[Working data]

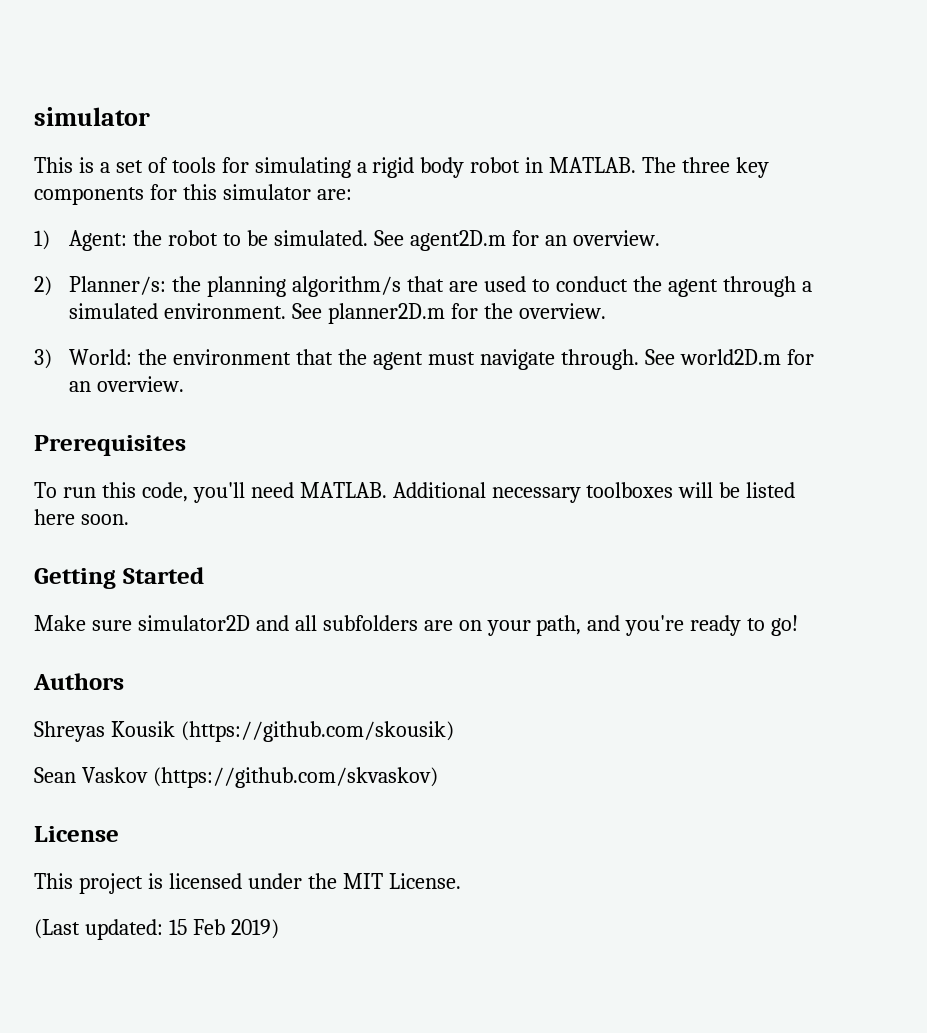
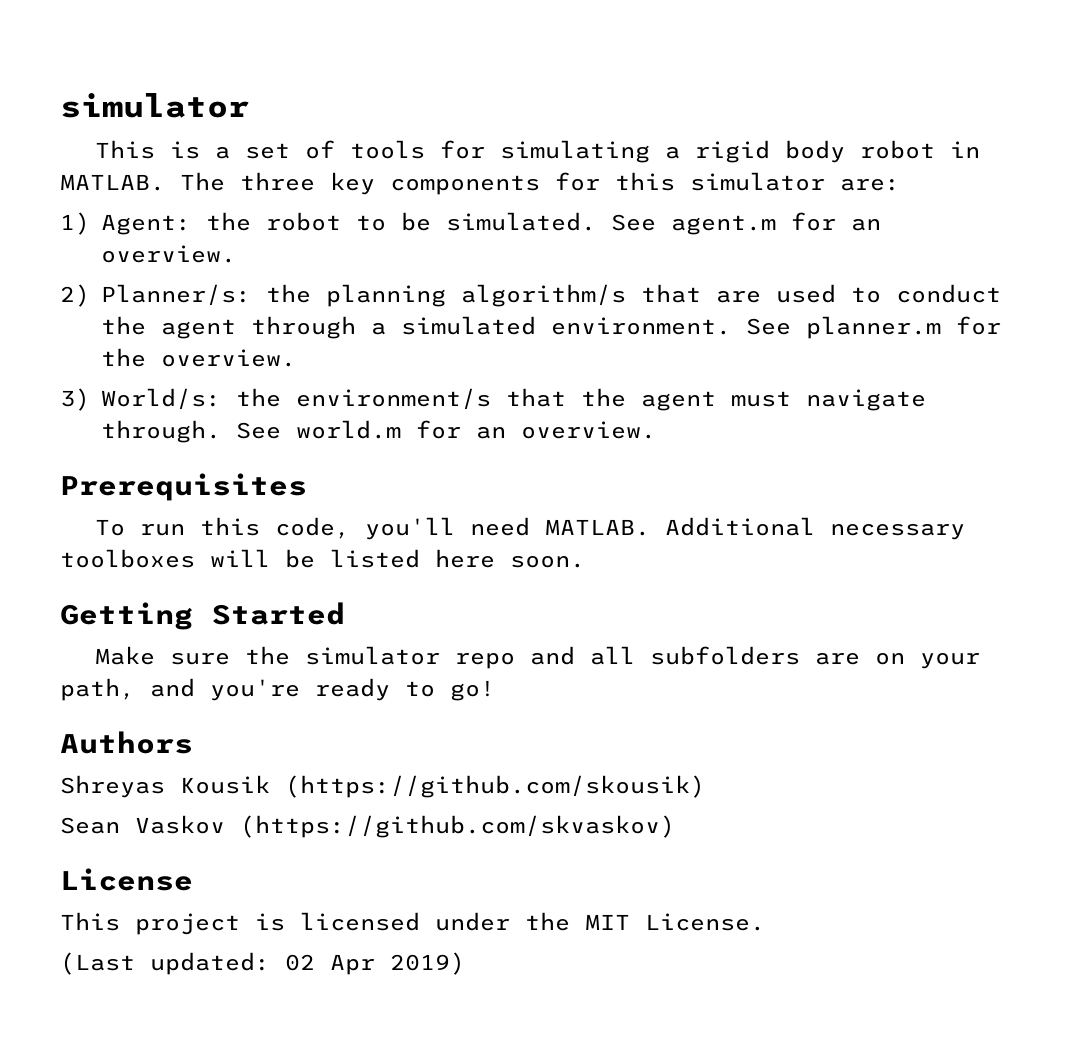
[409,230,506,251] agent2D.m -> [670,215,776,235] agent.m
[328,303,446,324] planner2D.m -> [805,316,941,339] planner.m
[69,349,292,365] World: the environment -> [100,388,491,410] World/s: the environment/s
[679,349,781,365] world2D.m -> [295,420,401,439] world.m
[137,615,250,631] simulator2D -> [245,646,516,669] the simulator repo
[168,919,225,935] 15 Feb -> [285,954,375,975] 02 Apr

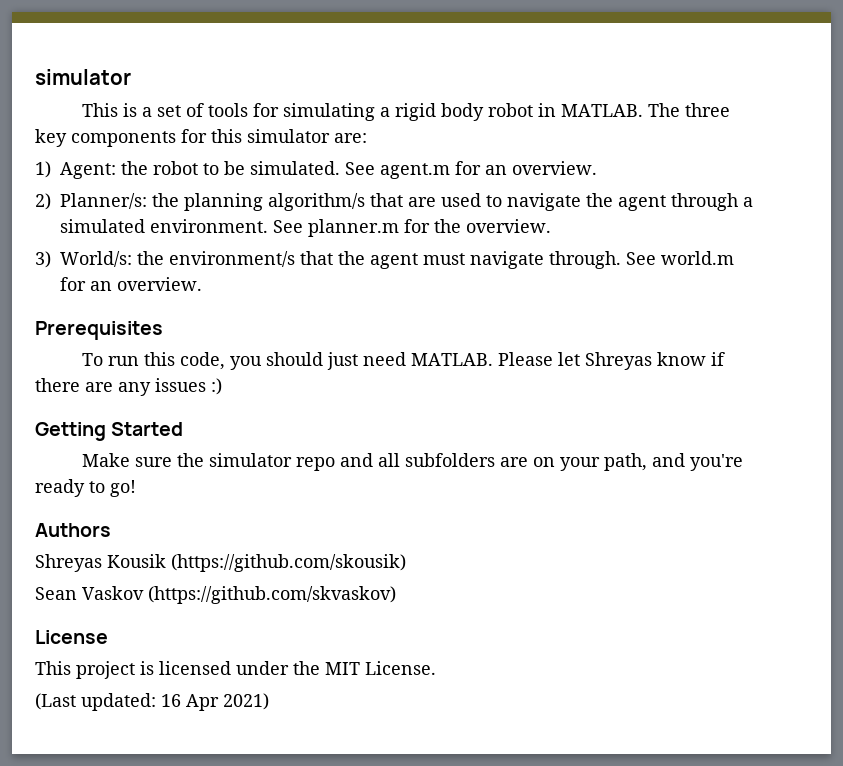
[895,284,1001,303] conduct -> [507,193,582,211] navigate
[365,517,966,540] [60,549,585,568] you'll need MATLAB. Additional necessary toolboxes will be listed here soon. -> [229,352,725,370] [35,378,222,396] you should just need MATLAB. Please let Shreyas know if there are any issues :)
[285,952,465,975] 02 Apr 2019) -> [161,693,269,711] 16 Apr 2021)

[/Working data]

**What is expected:**
Would you retype every line shown above exactly, leaving the pictures aside?

**Answer to the exercise:**
[409,230,506,251] agent2D.m -> [670,215,776,235] agent.m
[328,303,446,324] planner2D.m -> [805,316,941,339] planner.m
[69,349,292,365] World: the environment -> [100,388,491,410] World/s: the environment/s
[679,349,781,365] world2D.m -> [295,420,401,439] world.m
[137,615,250,631] simulator2D -> [245,646,516,669] the simulator repo
[168,919,225,935] 15 Feb -> [285,954,375,975] 02 Apr

[895,284,1001,303] conduct -> [507,193,582,211] navigate
[365,517,966,540] [60,549,585,568] you'll need MATLAB. Additional necessary toolboxes will be listed here soon. -> [229,352,725,370] [35,378,222,396] you should just need MATLAB. Please let Shreyas know if there are any issues :)
[285,952,465,975] 02 Apr 2019) -> [161,693,269,711] 16 Apr 2021)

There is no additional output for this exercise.